Task prompt
Because the entries hold pictures, reproduce only their words, exactly as written.

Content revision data
--------------------

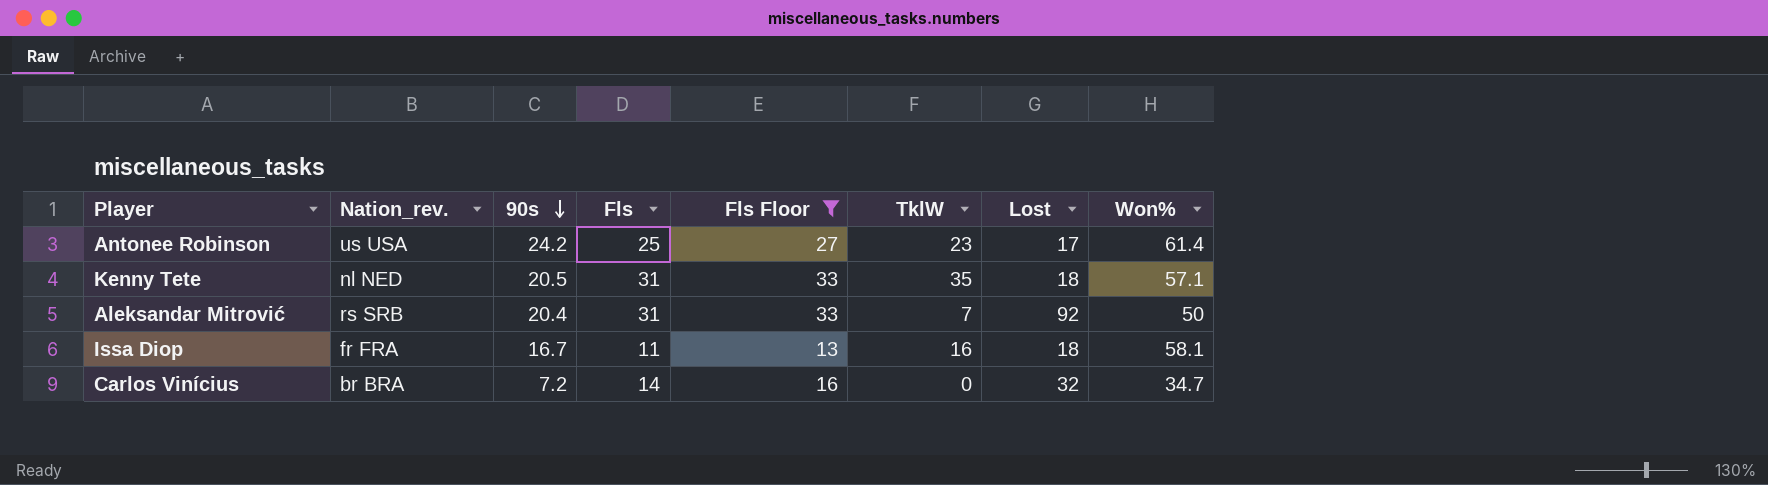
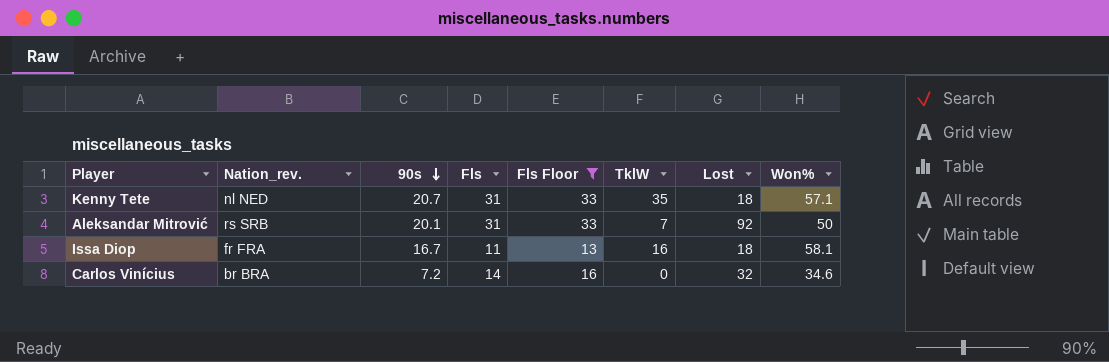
row Antonee Robinson: us USA | 24.2 | 25 | 27 | 23 | 17 | 61.4 -> none
Kenny Tete | 90s: 20.5 -> 20.7
Aleksandar Mitrović | 90s: 20.4 -> 20.1
Carlos Vinícius | Won%: 34.7 -> 34.6

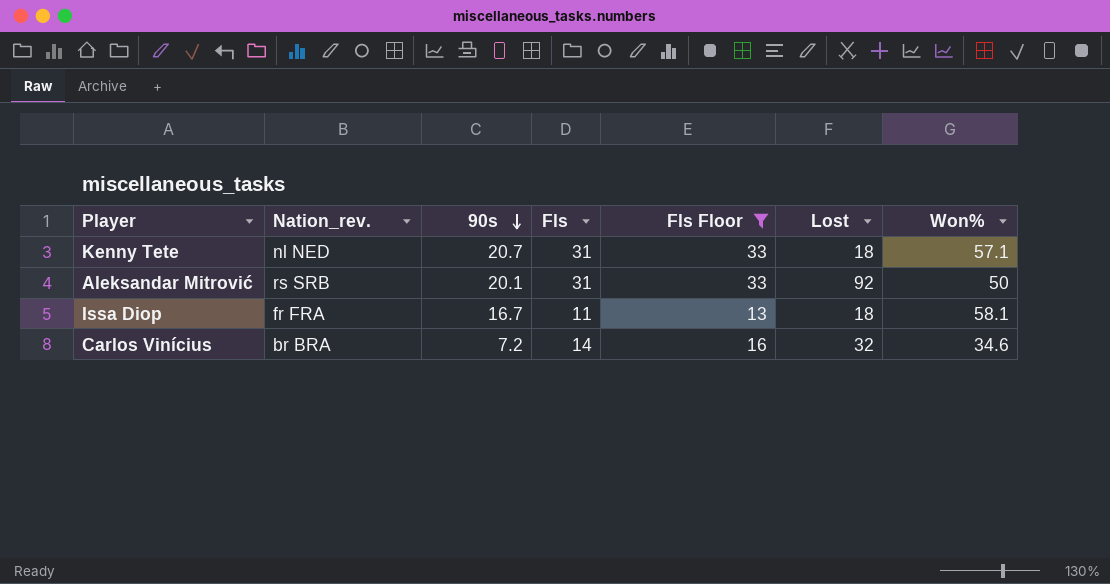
column TklW | position: 6 -> none

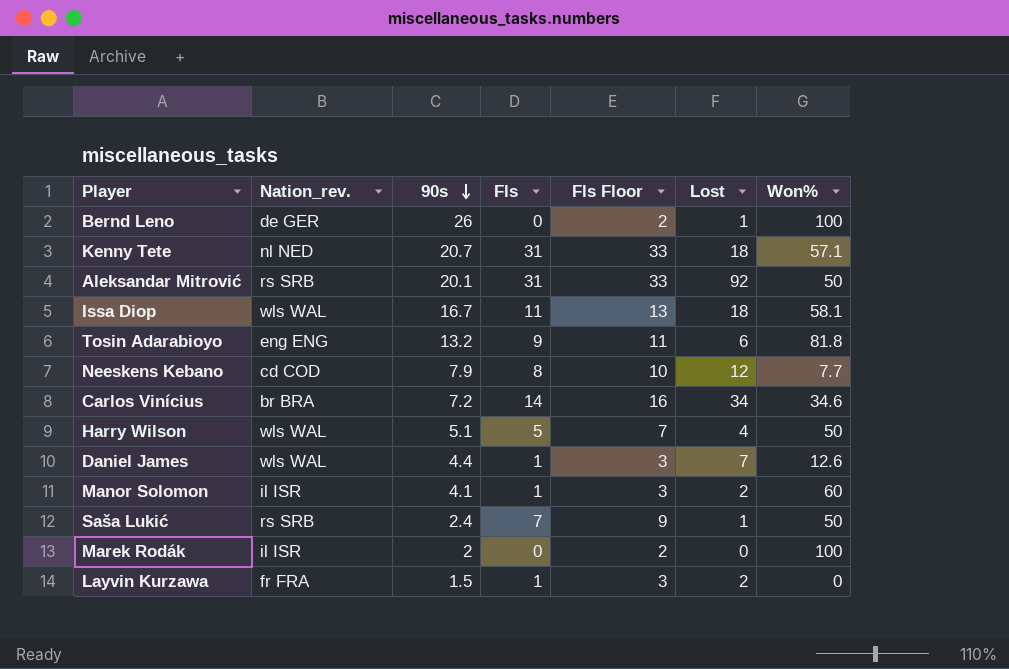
filter: Fls Floor >= 13 -> none
Issa Diop | Nation_rev.: fr FRA -> wls WAL
Carlos Vinícius | Lost: 32 -> 34

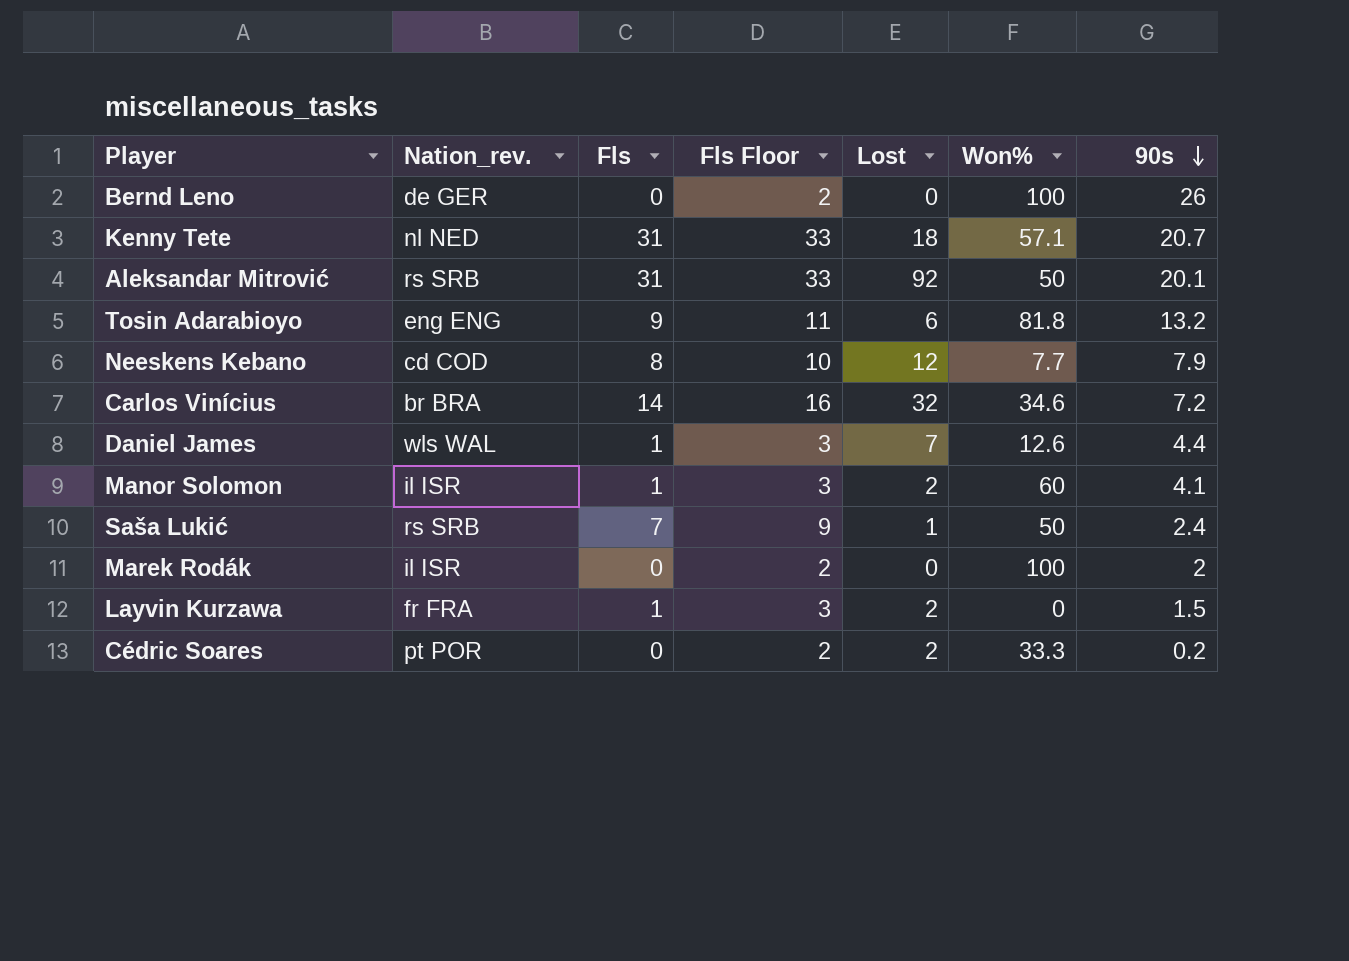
column 90s | position: 3 -> 7
row Issa Diop: wls WAL | 16.7 | 11 | 13 | 18 | 58.1 -> none
row Harry Wilson: wls WAL | 5.1 | 5 | 7 | 4 | 50 -> none
Bernd Leno | Lost: 1 -> 0
Carlos Vinícius | Lost: 34 -> 32
row Cédric Soares: none -> pt POR | 0 | 2 | 2 | 33.3 | 0.2

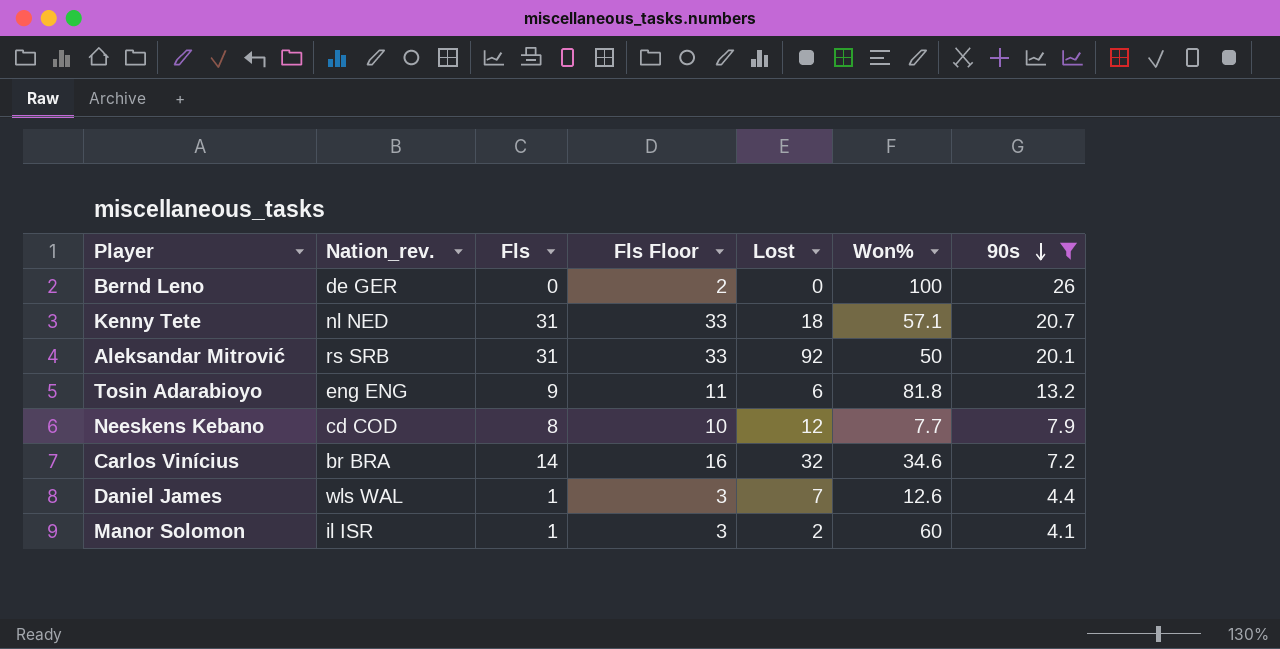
filter: none -> 90s >= 4.1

--------------------

Task answer
row Antonee Robinson: us USA | 24.2 | 25 | 27 | 23 | 17 | 61.4 -> none
Kenny Tete | 90s: 20.5 -> 20.7
Aleksandar Mitrović | 90s: 20.4 -> 20.1
Carlos Vinícius | Won%: 34.7 -> 34.6

column TklW | position: 6 -> none

filter: Fls Floor >= 13 -> none
Issa Diop | Nation_rev.: fr FRA -> wls WAL
Carlos Vinícius | Lost: 32 -> 34

column 90s | position: 3 -> 7
row Issa Diop: wls WAL | 16.7 | 11 | 13 | 18 | 58.1 -> none
row Harry Wilson: wls WAL | 5.1 | 5 | 7 | 4 | 50 -> none
Bernd Leno | Lost: 1 -> 0
Carlos Vinícius | Lost: 34 -> 32
row Cédric Soares: none -> pt POR | 0 | 2 | 2 | 33.3 | 0.2

filter: none -> 90s >= 4.1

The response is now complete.